I believe that our memory is more pictorial because language is something that we have learned. When you spoke to your brother about the white house, perhaps you filtered it through your visual memory, and not through language…
Of course, I cannot narrow down everything to language.
I have another example: my mother had a friend who wore a very specific perfume. It’s been something like 40 years since I’ve smelled it, but I still have a vivid memory of it. In this case, it’s clearly not due to language.
I had a similar experience at this year’s Venice Biennale, in the Georgian Pavilion. There was this old-fashioned, nostalgically worn-down wooden house; in its loneliness, it cried tears of rain that dripped in through holes in the roof. The water would soak into the carpet and the bed… And this smell of dampness – a bit of mold, of rain, a layer of dust, abandonment and desolation – it immediately brought back memories. It was such a strange feeling.

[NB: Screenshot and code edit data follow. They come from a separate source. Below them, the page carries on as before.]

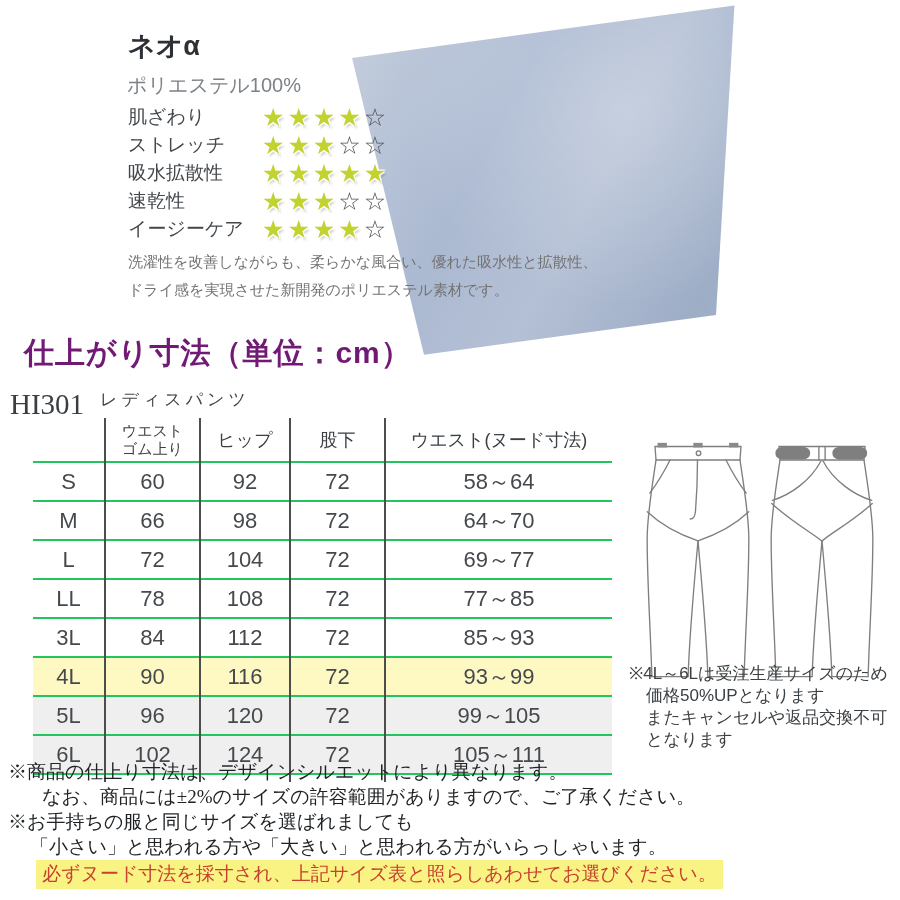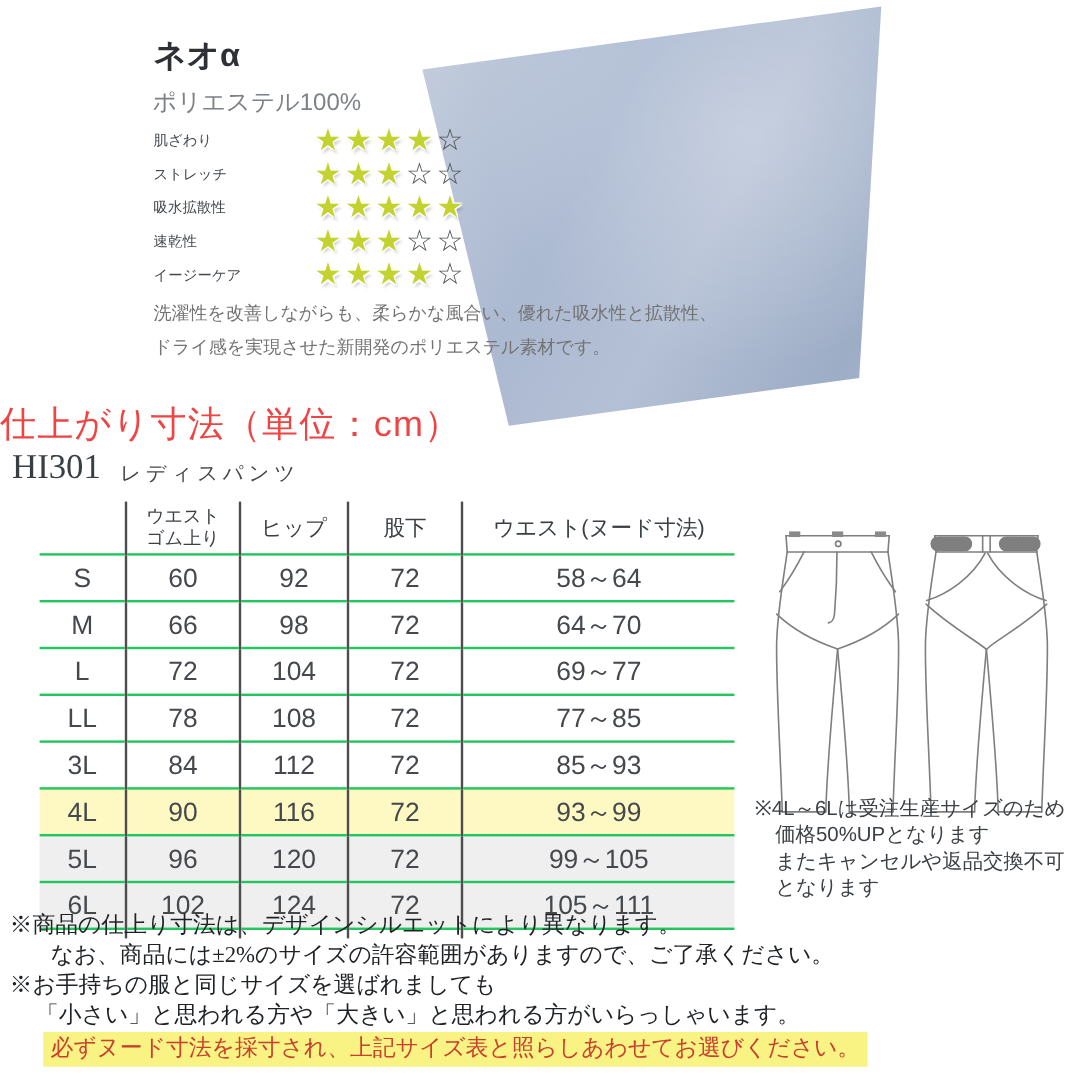"肌ざわり" .rating-label { font-size: 12px -> 19px }
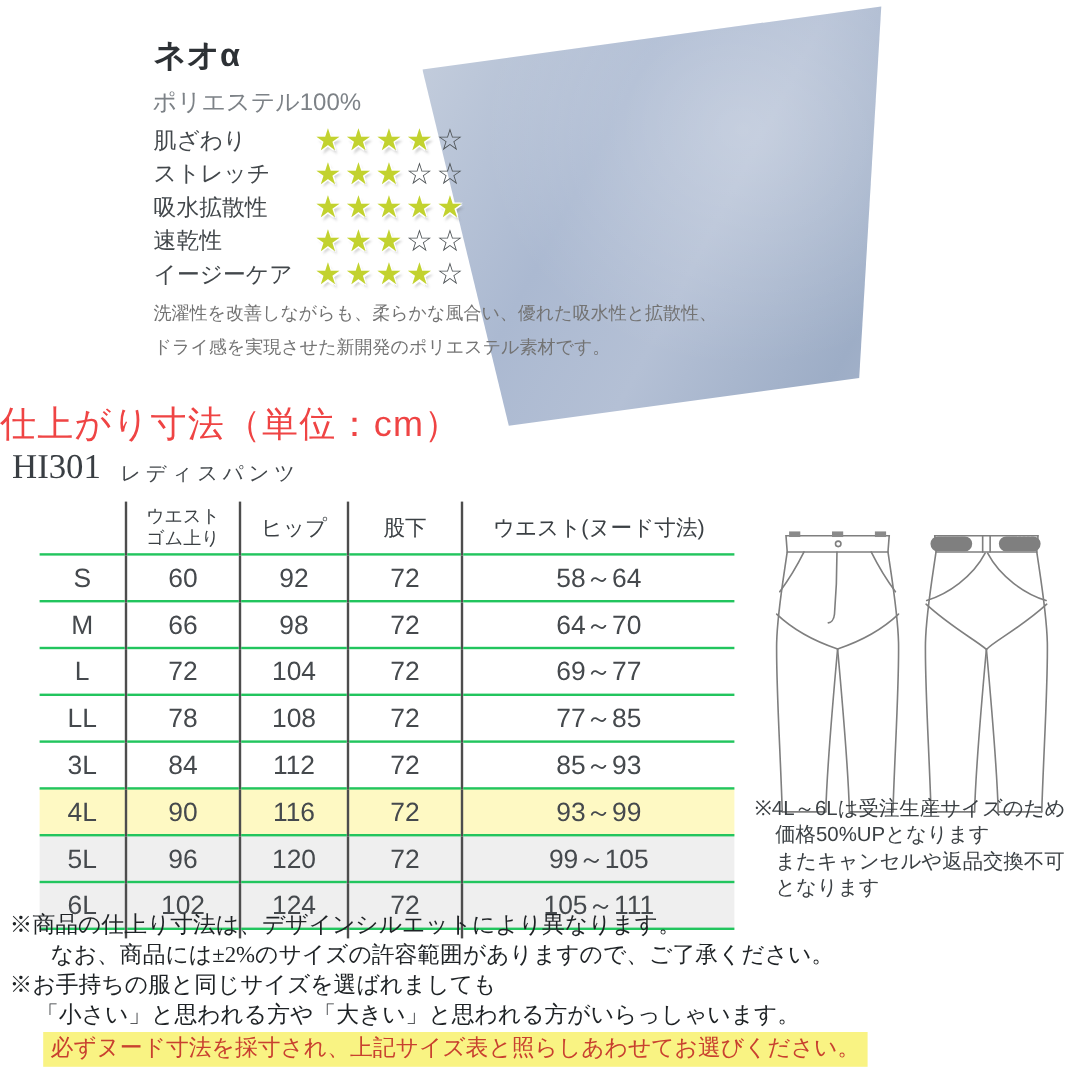"仕上がり寸法（単位：cm）" .section-title { color: #ef4444 -> #701a75; font-weight: normal -> bold; left: 0 -> 24px }
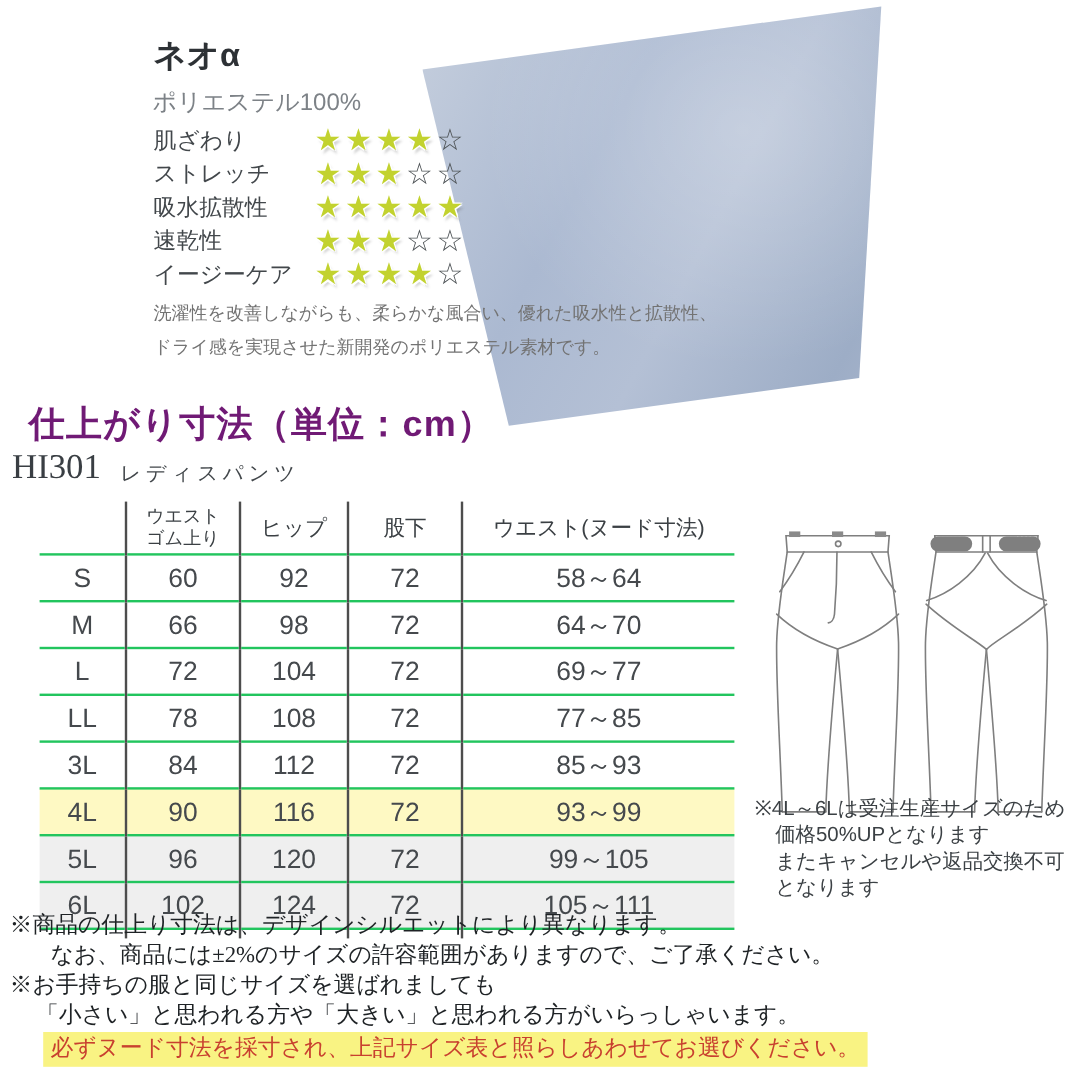"HI301" .product-line { align-items: flex-end -> flex-start; top: 373px -> 388px }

I remember back when I first began making visual art, when I said that I want to make atmospheres, that I want to make environments that exude certain moods. Some people thought that was problematic. It really is an extremely ambitious objective; it’s not something that you can defend to a curator. That’s because it’s not about an obvious subject; you cannot say – it is about “X”. I think that the best art pieces are about nothing and about everything, all in one go. It is something that you cannot name or pronounce. There is something in there that turns it into a true, authentic experience.